Sandra Ann Baptiste: I think the biggest challenge I ever had in my life was setting up the Guyana Office for Investment when the President of Guyana Dr Cheddi Jagan invited me to come back in 1994 in March. I didn’t open the doors to GO-Invest – which is similar to JAMPRO in Jamaica – right away. I got a building, had to paint it, fix it up, hire the staff, train them, and set all the policies in motion. The biggest problem was working with all the agencies that would affect foreign investments -customs people who give permits for land, Tourism, Manufacturing, Mining and Forestry, and getting those people to understand what was needed to attract investors in terms of the timeline to delivering permits and explaining procedures, and then training my staff to deal with all of that, and also sitting down with all the Ministers to ensure that their people were on board. There were a lot of challenges in getting all of that done in an environment were people were not accustomed to working at a pace where the business community expects business to be done.

That was a very big challenge, and in the end we managed to exceed the expectations of World Bank, which had hired me for that project. I was able to get quite a bit done in terms of turning things around, shaping the policies and getting people to respond to the needs of investors and working with all the agencies. What I learned from that is that I took the right approach in asking to be attached to JAMPRO in Jamaica because although I had been trained in investment, I did international relations. I had a grasp of all the issues that were involved by dealing with the business community throughout the Caribbean for years, working with the Chambers of Commerce and the manufacturing association as a writer, and also working with the Caribbean Export in Barbados as a consultant, I felt I needed that extra mentoring and exposure so I went to JAMPRO in Jamaica, which was a tremendous help to me, and eventually went to the Invest in Britain in the UK.

All the time I was in Guyana working on this project, I had to remember why I was there and push on even though there were many times when we were short on budget for basic stuff. And when we were having foreign investment missions coming we had challenges with budgets but we managed to surmount all the difficulties. I also learned that one has to be extremely patient and tolerant in developing countries when you are trying to implement these kinds of changes because the level of skills is not what you’d like it to be, but in the circumstances what I did was beef up the skills by providing training for the staff and getting them upgraded.

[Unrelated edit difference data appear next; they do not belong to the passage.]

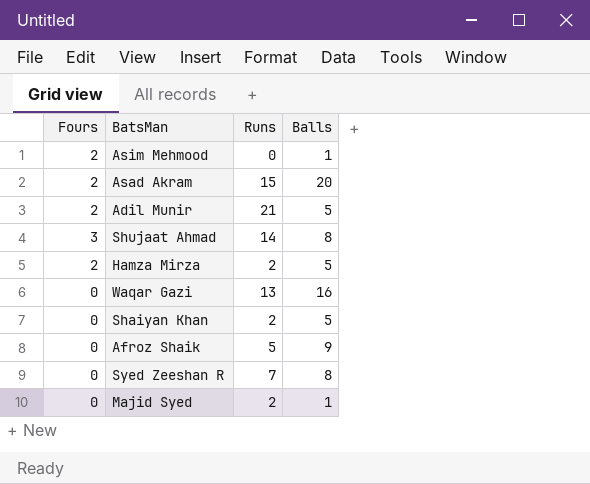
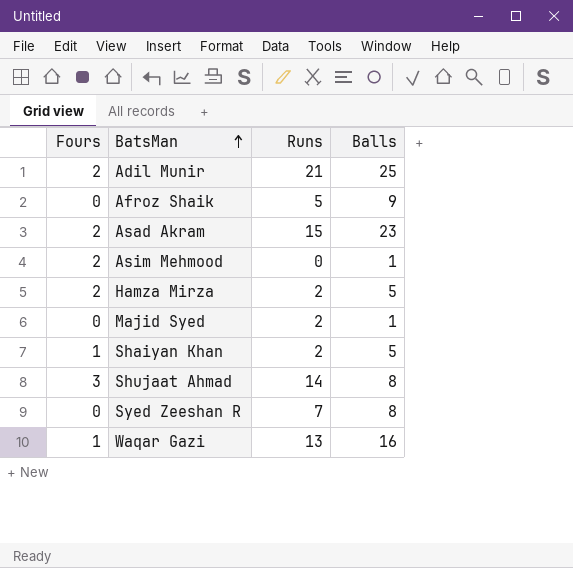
row order: none -> BatsMan ascending
Adil Munir | Balls: 5 -> 25
Asad Akram | Balls: 20 -> 23
Shaiyan Khan | Fours: 0 -> 1
Waqar Gazi | Fours: 0 -> 1

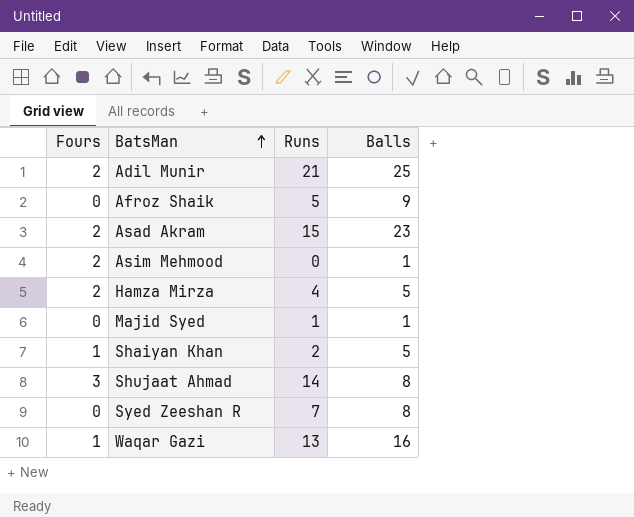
Hamza Mirza | Runs: 2 -> 4
Majid Syed | Runs: 2 -> 1

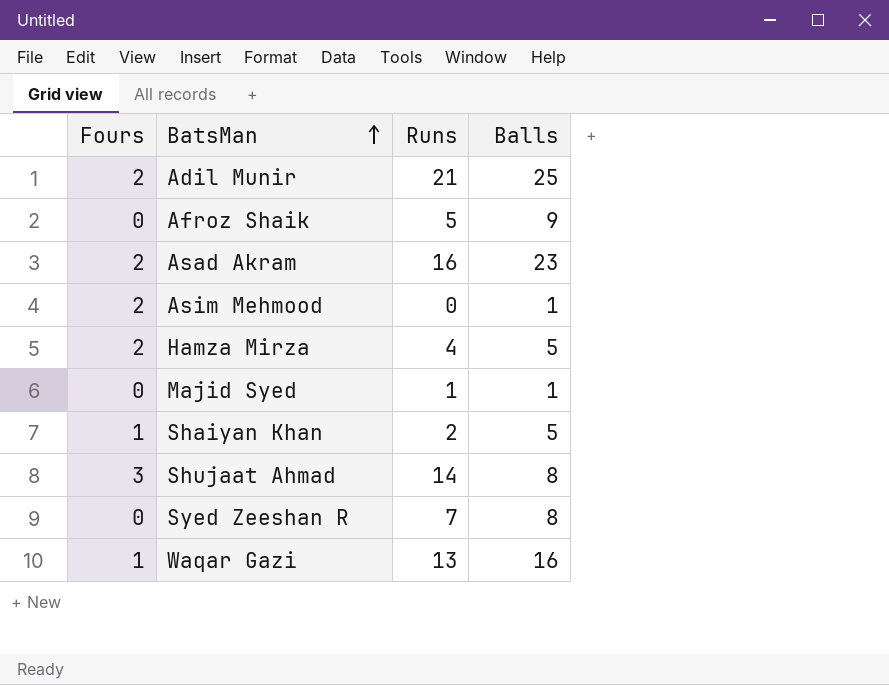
Asad Akram | Runs: 15 -> 16

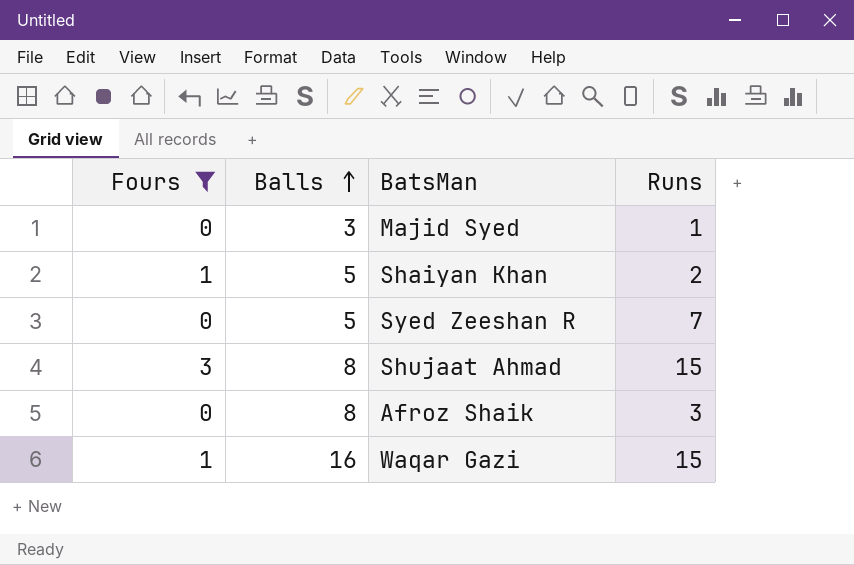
filter: none -> Fours != 2
row order: BatsMan ascending -> Balls ascending
column Balls | position: 4 -> 2
Majid Syed | Balls: 1 -> 3
Syed Zeeshan R | Balls: 8 -> 5
Shujaat Ahmad | Runs: 14 -> 15
Afroz Shaik | Balls: 9 -> 8
Afroz Shaik | Runs: 5 -> 3
Waqar Gazi | Runs: 13 -> 15

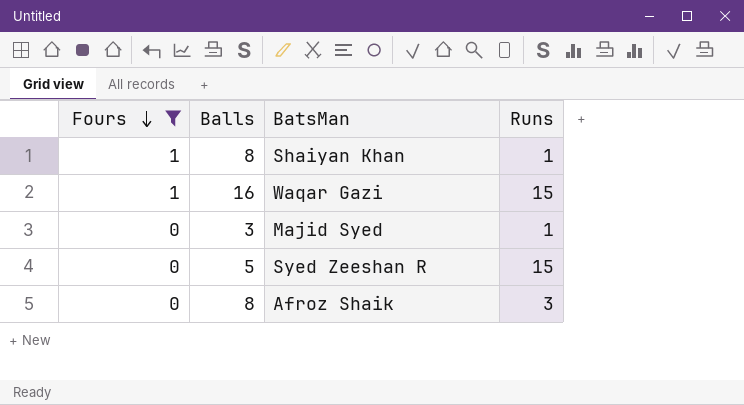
row order: Balls ascending -> Fours descending
row Shujaat Ahmad: 3 | 8 | 15 -> none
Shaiyan Khan | Balls: 5 -> 8
Shaiyan Khan | Runs: 2 -> 1
Syed Zeeshan R | Runs: 7 -> 15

Avil Beckford: Tell me about your big break and who gave you.

Sandra Ann Baptiste: My biggest break was when I joined the Guyana Broadcasting Service (GBS) in 1974. While I was there, I was given the opportunity to cover parliament and CARICOM which are things that women never did in the seventies. I blazed the trail in that regard in Guyana. I went on to become a specialist in Caribbean Affairs. I covered CARICOM from its inception and I got to interview all the Ministers at the CARICOM meetings and that’s how I got my foot into the door in terms of Caribbean Affairs. When I ended up in Barbados, I had that edge as a journalist because I knew all the key players in the Caribbean and in CARICOM.

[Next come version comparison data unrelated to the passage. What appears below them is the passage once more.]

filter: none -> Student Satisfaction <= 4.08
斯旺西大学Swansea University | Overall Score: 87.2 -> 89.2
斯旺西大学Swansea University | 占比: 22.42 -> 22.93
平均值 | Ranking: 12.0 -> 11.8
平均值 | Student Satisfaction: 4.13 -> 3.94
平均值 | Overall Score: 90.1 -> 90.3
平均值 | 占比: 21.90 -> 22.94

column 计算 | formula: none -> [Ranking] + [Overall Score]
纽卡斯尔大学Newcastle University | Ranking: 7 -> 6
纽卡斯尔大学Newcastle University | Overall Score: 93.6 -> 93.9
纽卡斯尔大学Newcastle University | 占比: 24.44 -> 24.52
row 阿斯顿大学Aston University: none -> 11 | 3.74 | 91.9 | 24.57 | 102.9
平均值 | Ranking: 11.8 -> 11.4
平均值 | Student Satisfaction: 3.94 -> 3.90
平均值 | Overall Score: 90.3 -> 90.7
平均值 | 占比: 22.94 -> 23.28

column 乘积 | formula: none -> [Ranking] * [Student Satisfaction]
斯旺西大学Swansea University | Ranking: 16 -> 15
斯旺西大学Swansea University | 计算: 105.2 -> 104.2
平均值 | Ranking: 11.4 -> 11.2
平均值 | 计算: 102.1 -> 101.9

Avil Beckford: Describe one of your biggest failures. What lessons did you learn, and how did it contribute to a greater success?

Sandra Ann Baptiste:  I don’t know that I have any major failures that I can put my hands on because the only thing that I wanted to be when I was a young teenager was to become a journalist. I ended up winning all the Caribbean media awards and being at the top of my game in the Caribbean, and becoming a well-recognized specialist at CARICOM, so I don’t have any big failures because that was my major goal.

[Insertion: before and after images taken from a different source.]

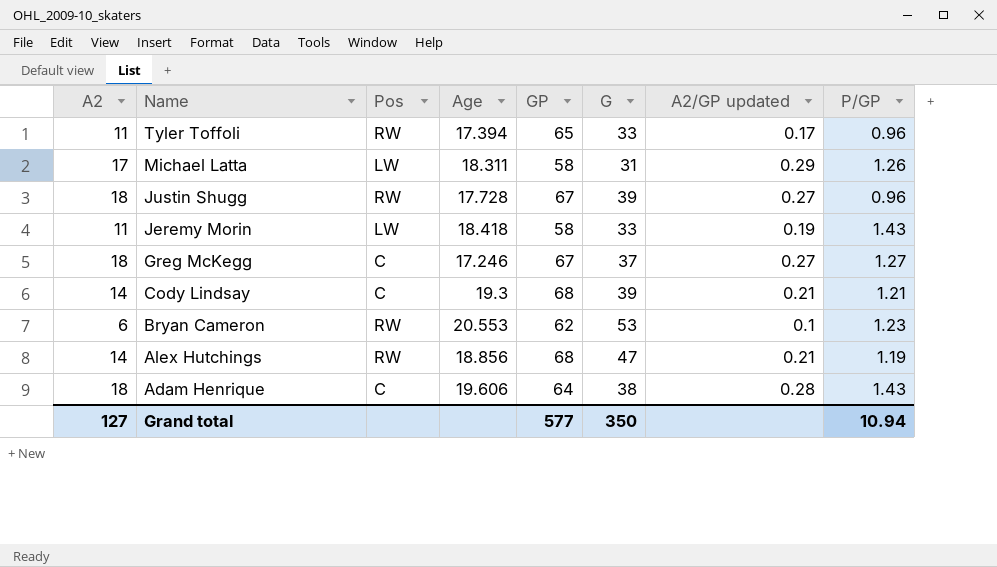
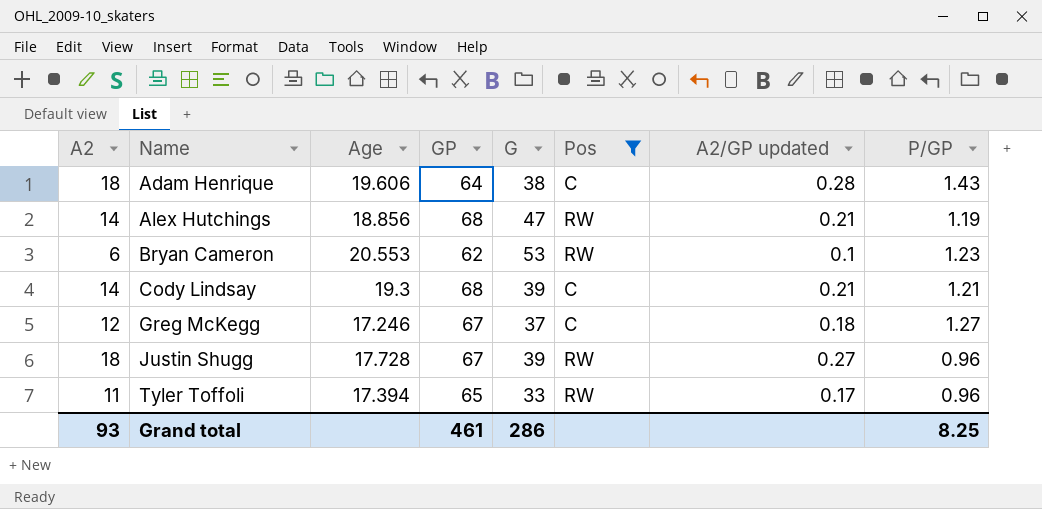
filter: none -> Pos != LW
row order: Name descending -> Name ascending
column Pos | position: 3 -> 6
Greg McKegg | A2: 18 -> 12
Greg McKegg | A2/GP updated: 0.27 -> 0.18
Grand total | A2: 127 -> 93
Grand total | GP: 577 -> 461
Grand total | G: 350 -> 286
Grand total | P/GP: 10.94 -> 8.25

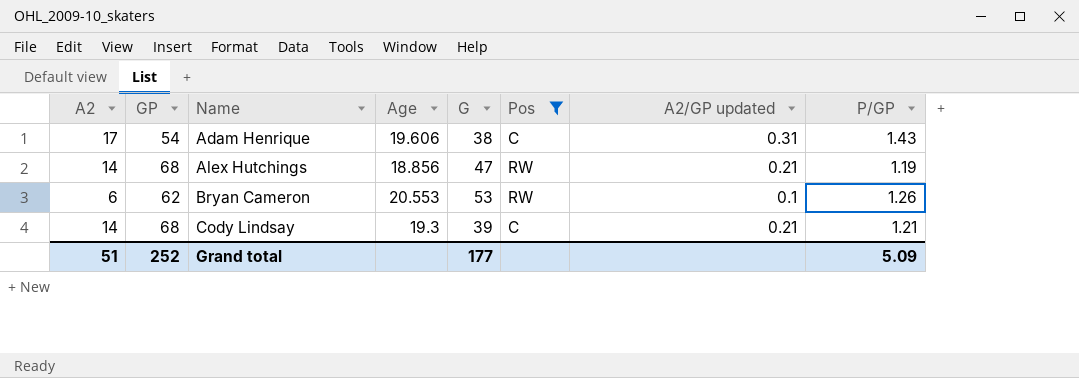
column GP | position: 4 -> 2
row Greg McKegg: 12 | 17.246 | 67 | 37 | C | 0.18 | 1.27 -> none
row Justin Shugg: 18 | 17.728 | 67 | 39 | RW | 0.27 | 0.96 -> none
row Tyler Toffoli: 11 | 17.394 | 65 | 33 | RW | 0.17 | 0.96 -> none
Adam Henrique | A2: 18 -> 17
Adam Henrique | GP: 64 -> 54
Adam Henrique | A2/GP updated: 0.28 -> 0.31
Bryan Cameron | P/GP: 1.23 -> 1.26
Grand total | A2: 93 -> 51
Grand total | GP: 461 -> 252
Grand total | G: 286 -> 177
Grand total | P/GP: 8.25 -> 5.09

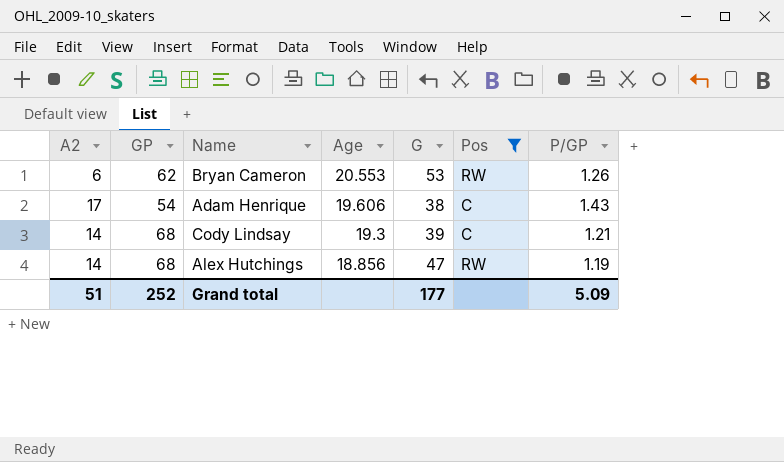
row order: Name ascending -> Age descending
column A2/GP updated | formula: [A2] / [GP] -> none

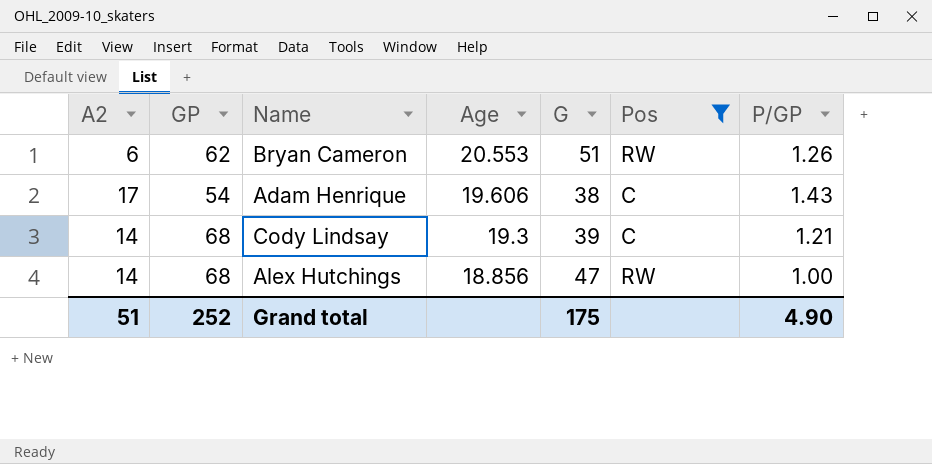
Bryan Cameron | G: 53 -> 51
Alex Hutchings | P/GP: 1.19 -> 1.00
Grand total | G: 177 -> 175
Grand total | P/GP: 5.09 -> 4.90

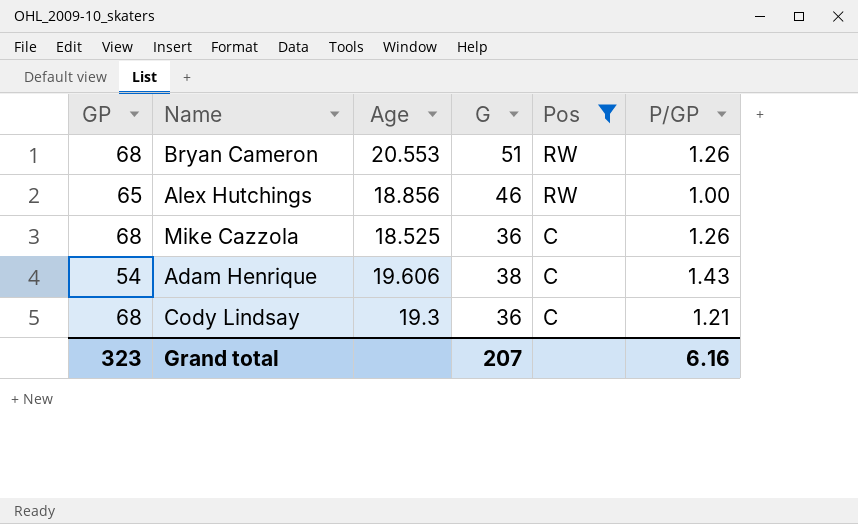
row order: Age descending -> Pos descending
column A2 | position: 1 -> none
Bryan Cameron | GP: 62 -> 68
Alex Hutchings | GP: 68 -> 65
Alex Hutchings | G: 47 -> 46
row Mike Cazzola: none -> 68 | 18.525 | 36 | C | 1.26
Cody Lindsay | G: 39 -> 36
Grand total | GP: 252 -> 323
Grand total | G: 175 -> 207
Grand total | P/GP: 4.90 -> 6.16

The only thing I could mention is that I have an interest in starting a Caribbean business magazine, which I looked at over a year ago with a colleague, and we wanted to get it off the ground year before last, but we decided not to go with it because of the economy. We’re going to be relooking at it in terms of launching it in 2012. That was a disappointment. I learned that one has to go with business ventures that make economic sense. Although we were very gung ho about doing this for the Caribbean because there isn’t a proper Caribbean journal out there, the economy at the time would not have supported it.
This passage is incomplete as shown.